The modified Piper Malibu propeller plane was now the largest hydrogen-powered aircraft in the world, wrote the company. “While some experimental aircraft have flown using hydrogen fuel cells, the size of this aircraft shows that paying passengers could be boarding a truly zero-emission flight very soon,” added Val Miftakhov, ZeroAvia’s CEO.
But just how hydrogen-powered was it, and how close is ZeroAvia to flying passengers?
“[In] this particular setup, not all the energy is coming from hydrogen,” said Miftakhov at a press conference directly afterwards. “There is a combination of the battery and hydrogen. But the way the battery and hydrogen fuel cells combine is such that we are able to fly purely on hydrogen.”
Miftakhov’s comments don’t quite tell the whole story. TechCrunch has learned that batteries provided the majority of the power required for the landmark flight, and will continue to feature heavily in ZeroAvia’s longer flights and new aircraft. And while the Malibu is technically still a passenger aircraft, ZeroAvia has had to replace four of the Malibu’s five passenger seats to accommodate bulky hydrogen tanks and other equipment.

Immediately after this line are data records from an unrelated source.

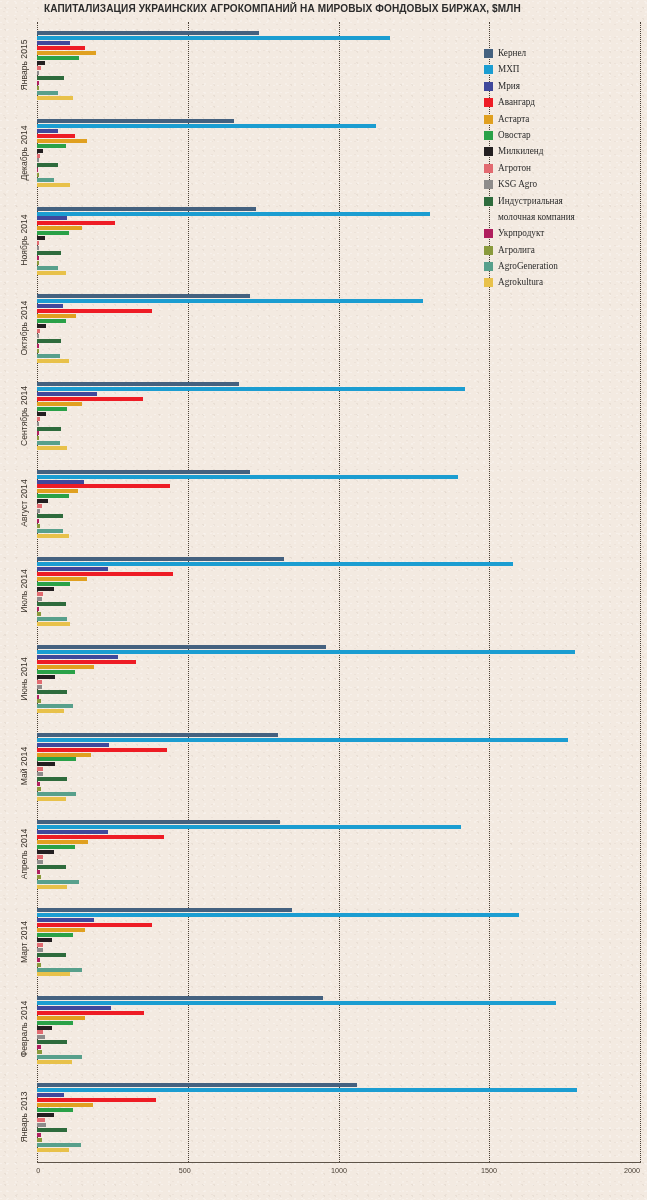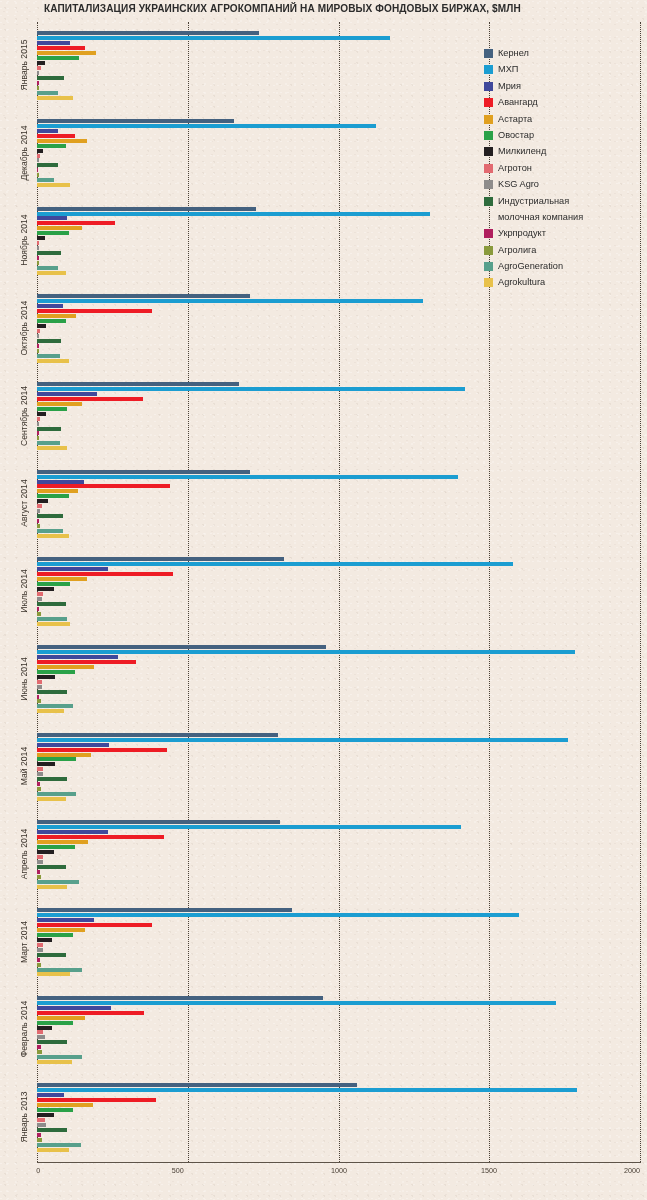"Кернел" .legend-row { font-family: none -> Liberation Serif, serif }
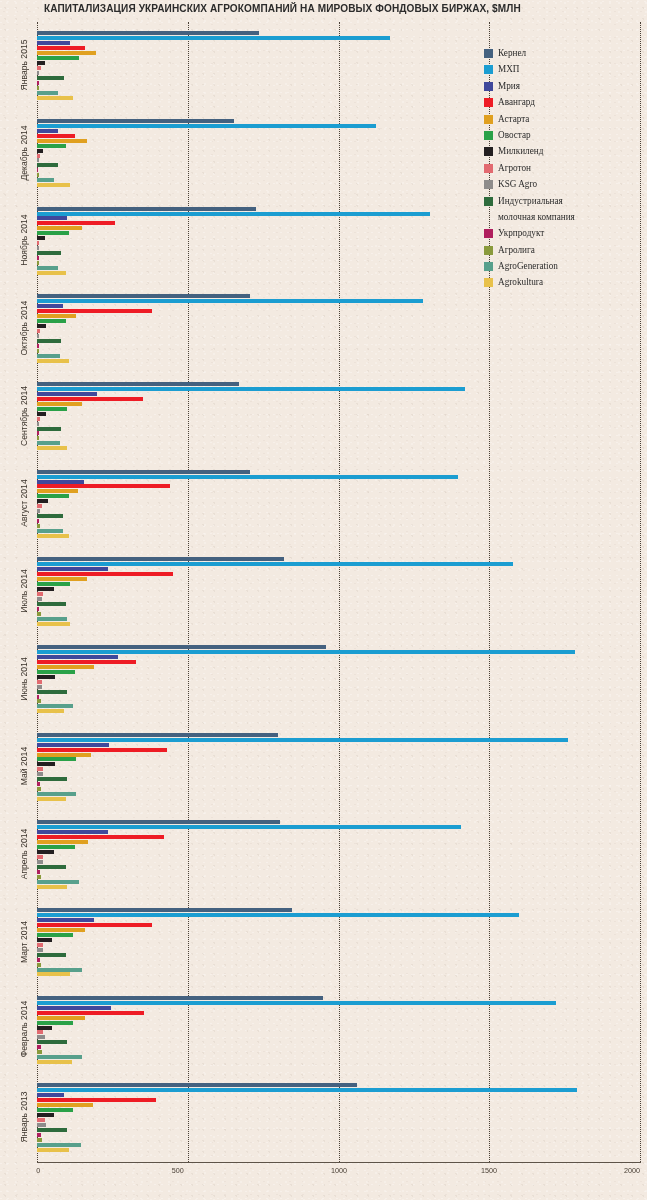"500" div.xtick-label { left: 171px -> 178px }
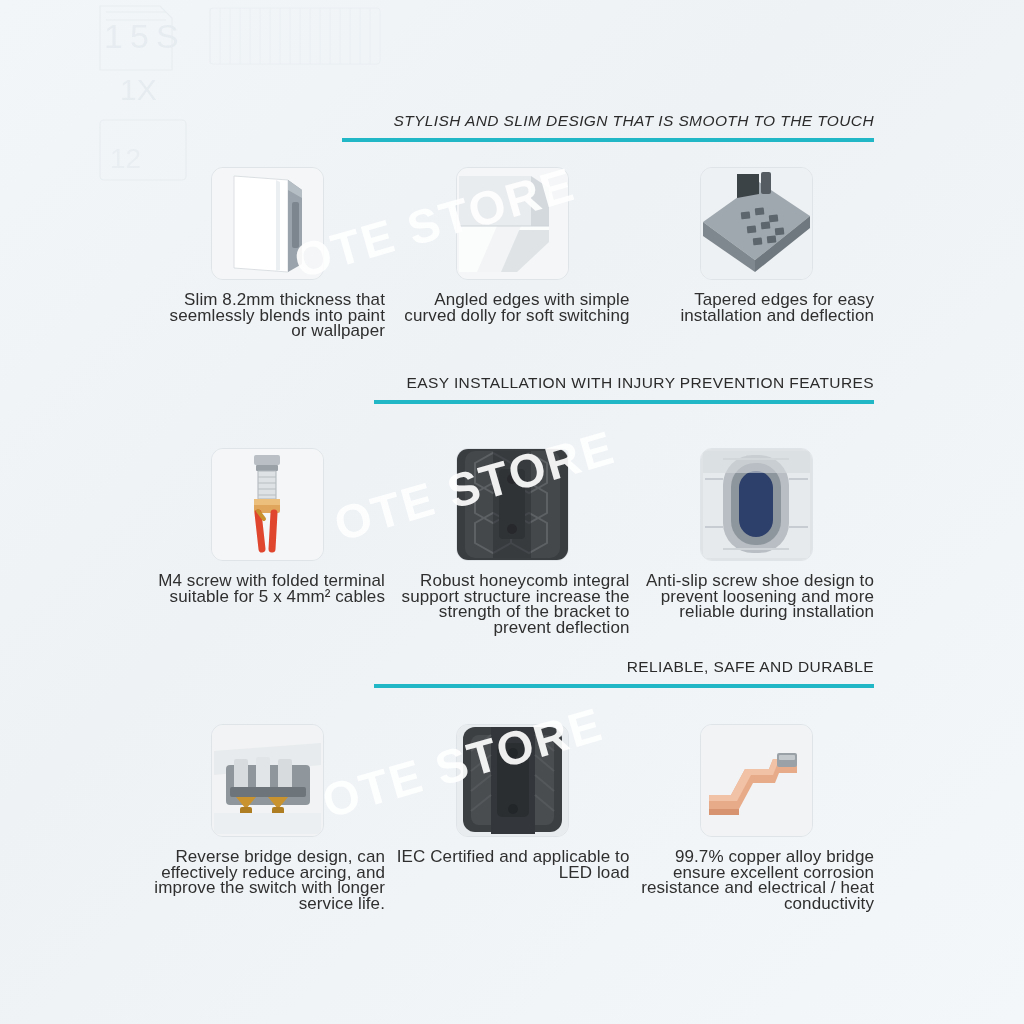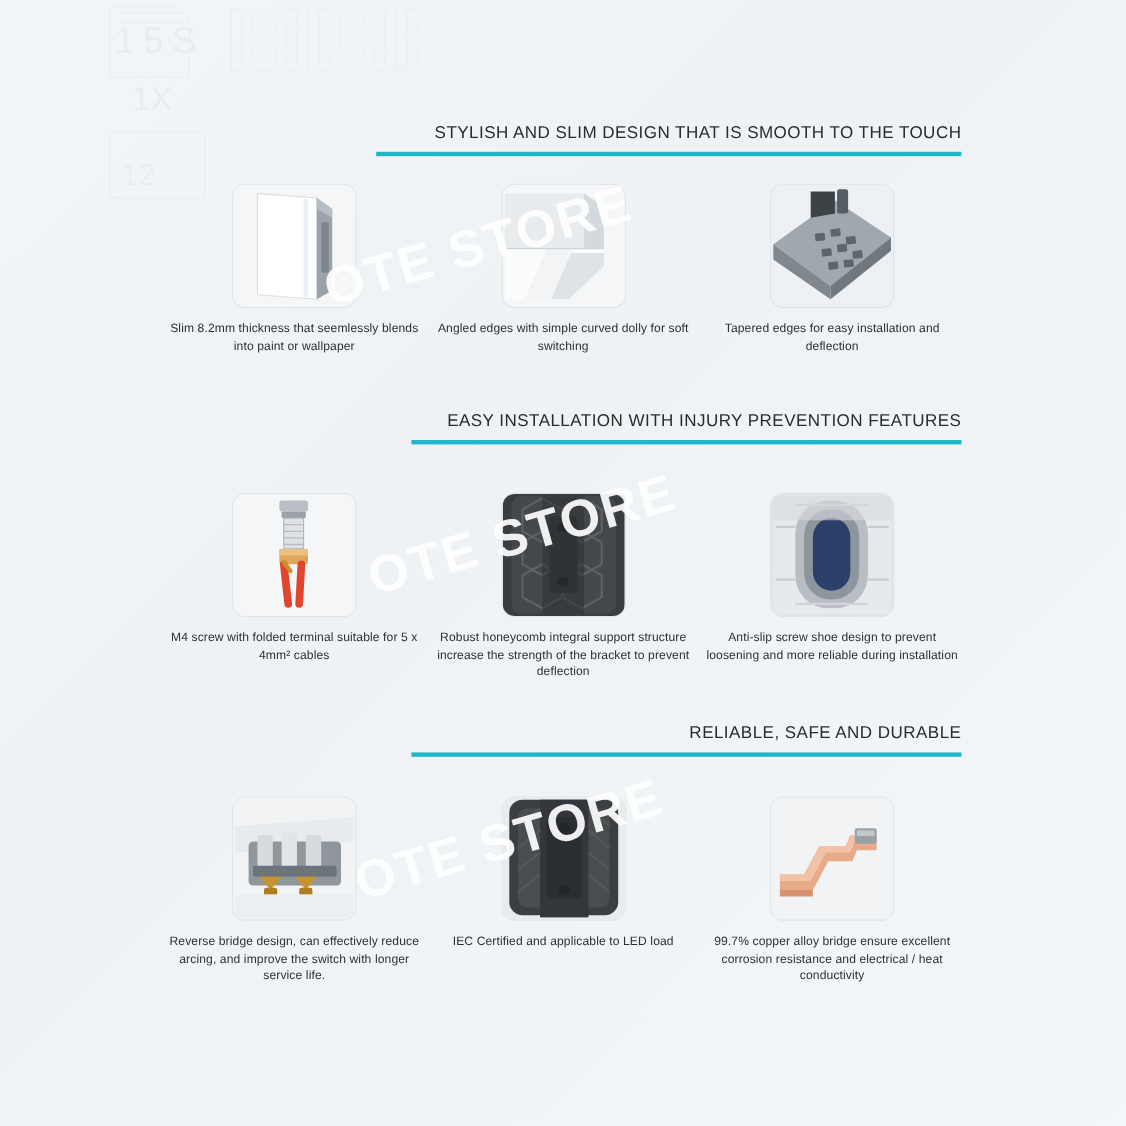"STYLISH AND SLIM DESIGN THAT" div.section { font-style: none -> italic }
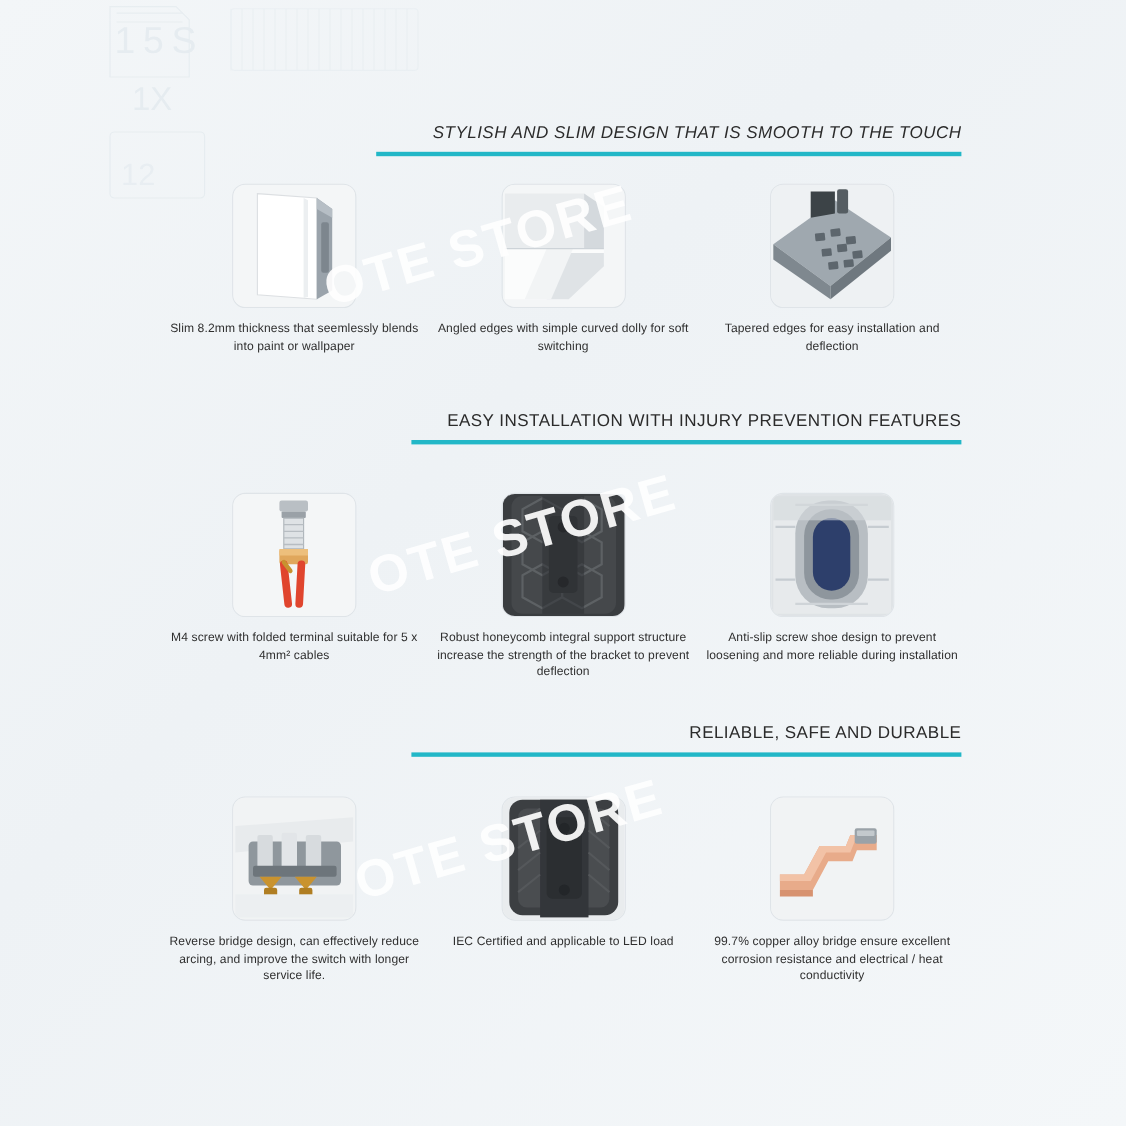"Slim 8.2mm thickness that seemlessly" .caption { font-size: 11px -> 17px; text-align: none -> right }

In less than four years, ZeroAvia has gone from testing aircraft parts in pickup trucks to gaining the support of the U.K. government, and attracting investment from the likes of Jeff Bezos, Bill Gates and — just last week — British Airways. Now the question is whether it can continue on its claimed trajectory and truly transform aviation.
Aviation currently accounts for 2.5% of humanity’s carbon emissions, and could grow to a quarter of the planet’s carbon budget by 2050. Biofuels can displace trees or food crops, while batteries are too heavy for anything more than short hops. Hydrogen, by contrast, can be generated using solar or wind power, and packs quite an energetic punch.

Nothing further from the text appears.